Marks system – good or bad?

I am normally a fan of Simon Reynolds’ column – saying it how it is, not scared to be a bit controversial, bringing up current topics. But this week, discussing the marks system in showing and I have to object.I agree with him when it comes to “the same old rumblings” – it does seem to be a continual debate, seemingly as endless as the EU referendum. But I disagree that marks are a bad idea.

Simon says (excuse the pun!) “Putting marks on paper leaves judges open to scrutiny” – Yes it does. When you stand in a ring willing to judge a class of horses, your opinion will be questioned, disagreed with and possibly criticised. But you stand by your decision and people can scrutinize as they wish. I don’t see how putting 19 out of 40 on a piece of paper is any more open to scrutiny than calling a horse in fourth?

He also remarks “poor stewards recording and adding them up” – surely a steward having to use a calculator isn’t enough of a reason not to have marks!?

The wonderful David Ingle was the first person to make me actually think twice about using marks – he said he preferred no marks because then judges had to communicate and justify their decisions with a second judge. Very valid point. But then maybe we add further communication but don’t remove marks. I would happily say I gave a horse 32 because of X, Y, Z…. This would surely even actually be better? Rather than “I really like that one” but “I am not so sure about that one”.

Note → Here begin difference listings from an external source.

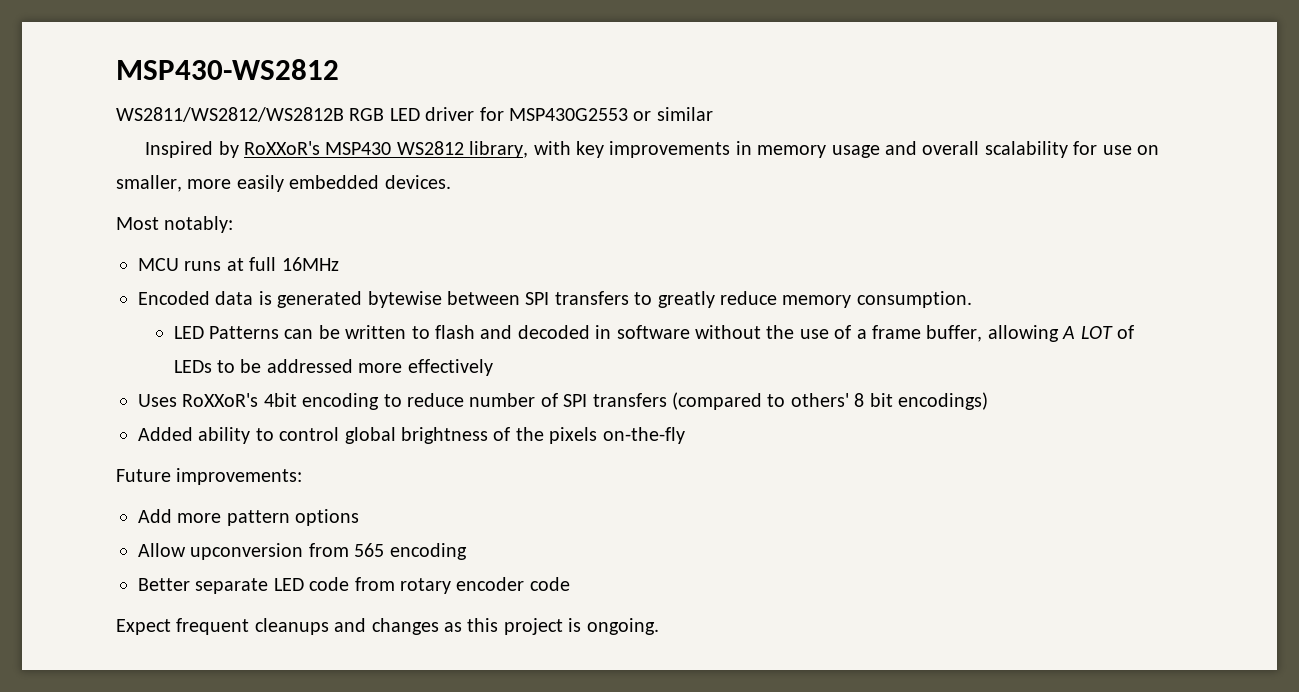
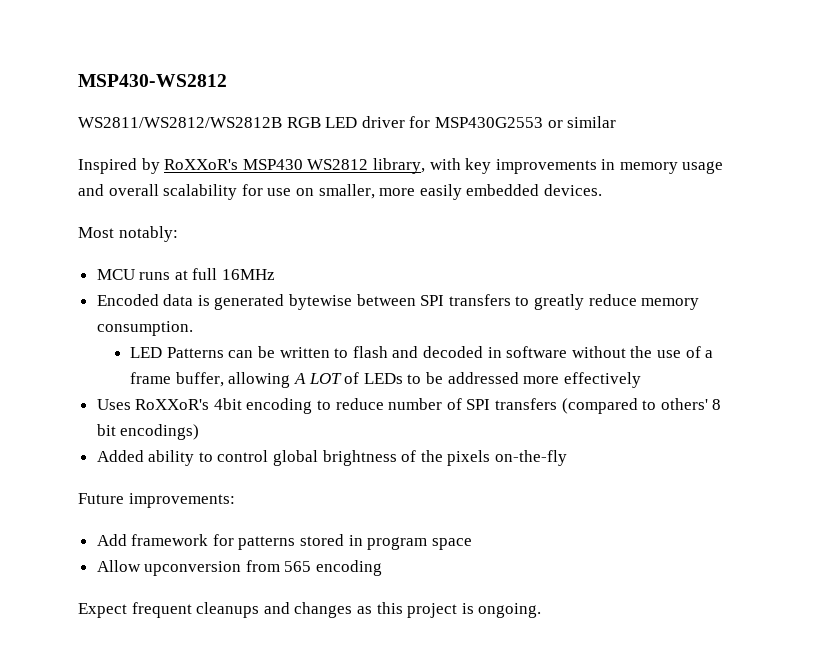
- Add more pattern options
+ Add framework for patterns stored in program space
- Better separate LED code from rotary encoder code

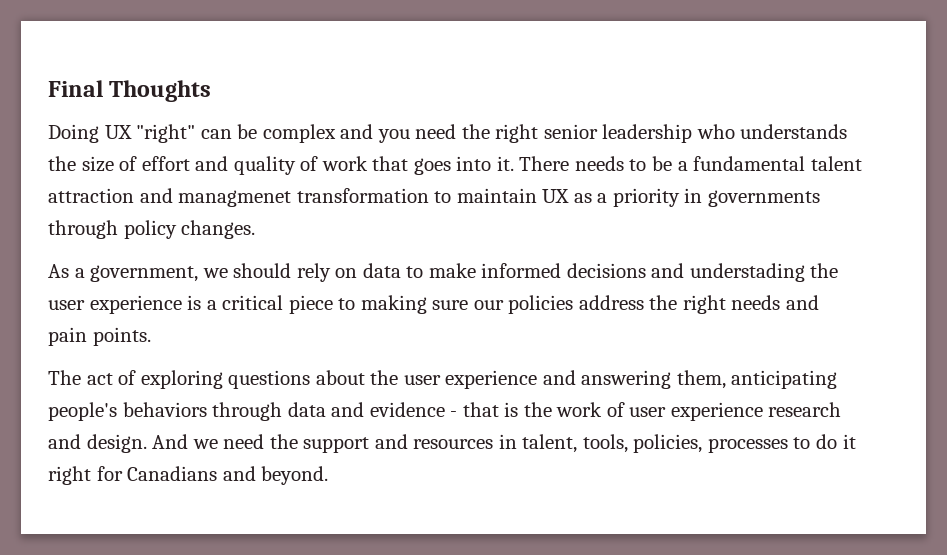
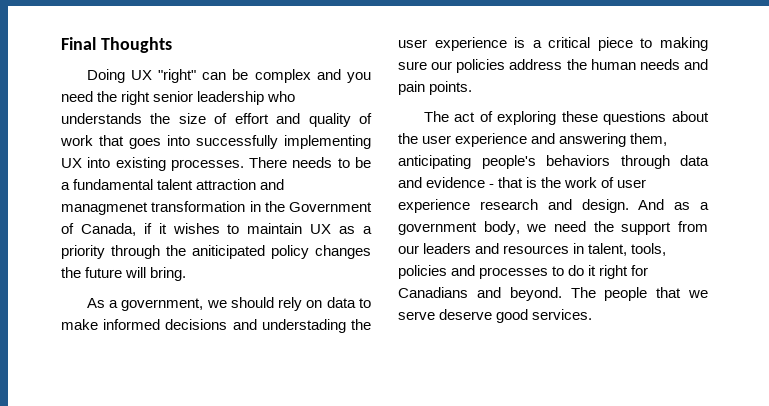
- Doing UX "right" can be complex and you need the right senior leadership who understands the size of effort and quality of work that goes into it.
+ Doing UX "right" can be complex and you need the right senior leadership who understands the size of effort and quality of work that goes into successfully implementing UX into existing processes.
- There needs to be a fundamental talent attraction and managmenet transformation to maintain UX as a priority in governments through policy changes.
+ There needs to be a fundamental talent attraction and managmenet transformation in the Government of Canada, if it wishes to maintain UX as a priority through the aniticipated policy changes the future will bring.
- As a government, we should rely on data to make informed decisions and understading the user experience is a critical piece to making sure our policies address the right needs and pain points.
+ As a government, we should rely on data to make informed decisions and understading the user experience is a critical piece to making sure our policies address the human needs and pain points.
- The act of exploring questions about the user experience and answering them, anticipating people's behaviors through data and evidence - that is the work of user experience research and design.
+ The act of exploring these questions about the user experience and answering them, anticipating people's behaviors through data and evidence - that is the work of user experience research and design.
- And we need the support and resources in talent, tools, policies, processes to do it right for Canadians and beyond.
+ And as a government body, we need the support from our leaders and resources in talent, tools, policies and processes to do it right for Canadians and beyond.
+ The people that we serve deserve good services.

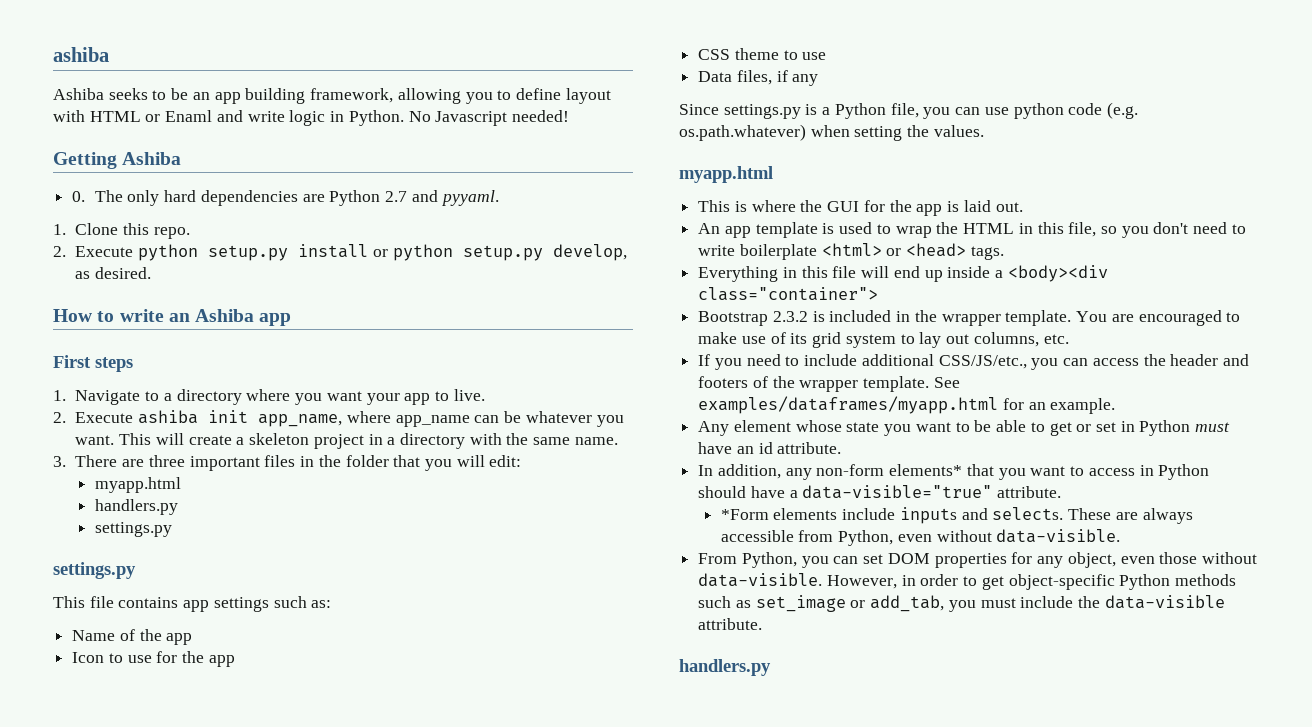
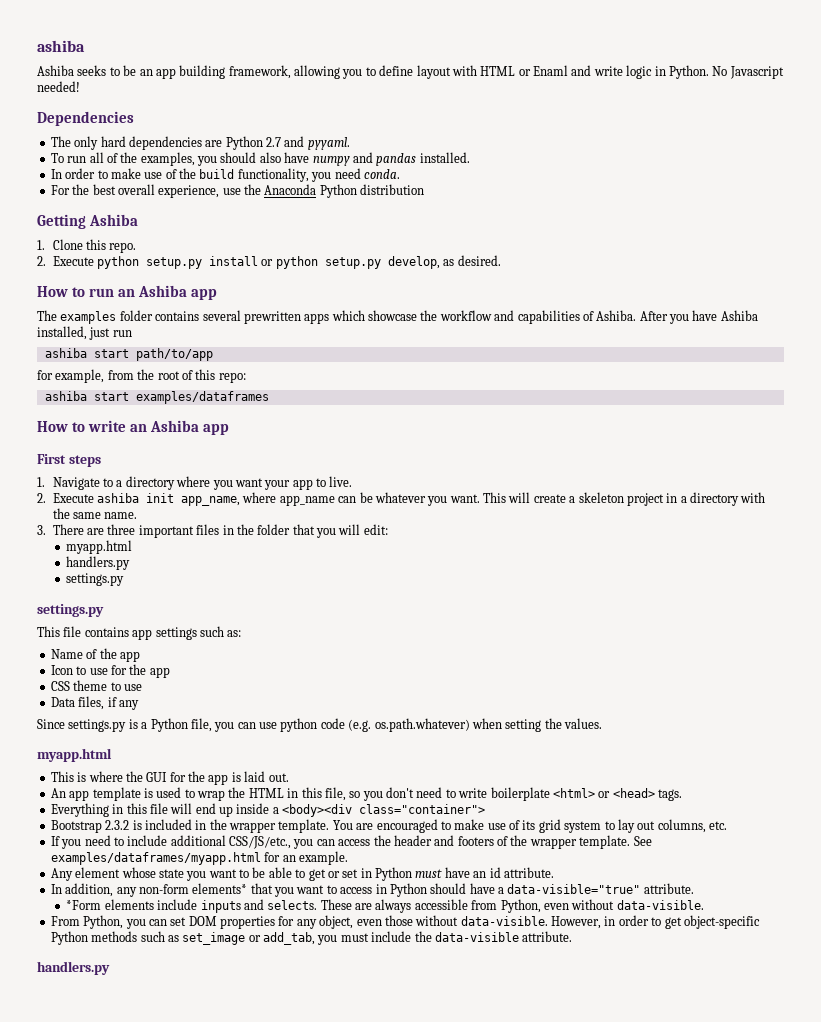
- Getting Ashiba
- 0. The only hard dependencies are Python 2.7 and pyyaml.
+ Dependencies
+ The only hard dependencies are Python 2.7 and pyyaml.
+ To run all of the examples, you should also have numpy and pandas installed.
+ In order to make use of the build functionality, you need conda.
+ For the best overall experience, use the Anaconda Python distribution
+ Getting Ashiba
+ How to run an Ashiba app
+ The examples folder contains several prewritten apps which showcase the workflow and capabilities of Ashiba. After you have Ashiba installed, just run
+ ashiba start path/to/app
+ for example, from the root of this repo:
+ ashiba start examples/dataframes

Simon also refers to the communication issue. As a “younger” judge I sometimes find it hard particularly when a very senior judge disagrees with me. My opinion is not necessarily less valuable but maybe I am just not so forthright in my communication and so my opinion is less considered? At least if I write down a mark it is there and has affect.

Simon’s comment about not pulling in after a go round I find truly fascinating, saying it “often alerts me that they are either lost or waiting to see who comes in to groom.” Really !? That is a scary reality. But to be honest I would be more worried by judges that “choose the one that looked like a winner” – surely that sounds more like the face fitting!?

There is then the marking standard question – getting 6 out of 10 at one show and then 9 out of 10 at another show, even with the same judge. When you have a class of good horses do you have to underscore some and overscore others so you don’t have lots on joint marks? Or do you set a benchmark and then go up and down from there – meaning competitors need to look at the class as a whole rather than just their individual mark alone.

 

dressage marks sheets
Dressage marks and comments – maybe the way forward?
 
Dressage uses marks and it works. I love the suspense of waiting to see if they score higher – Charlotte Dujardin winning by a fraction of a percentage… I would love to hear a conversation between Charlotte and Carl Hester if they didn’t have marks. “That section of your test was medium good”, “I won and I think I was way ahead of the Dutch horse because the judge said they really liked my test and only liked their test.”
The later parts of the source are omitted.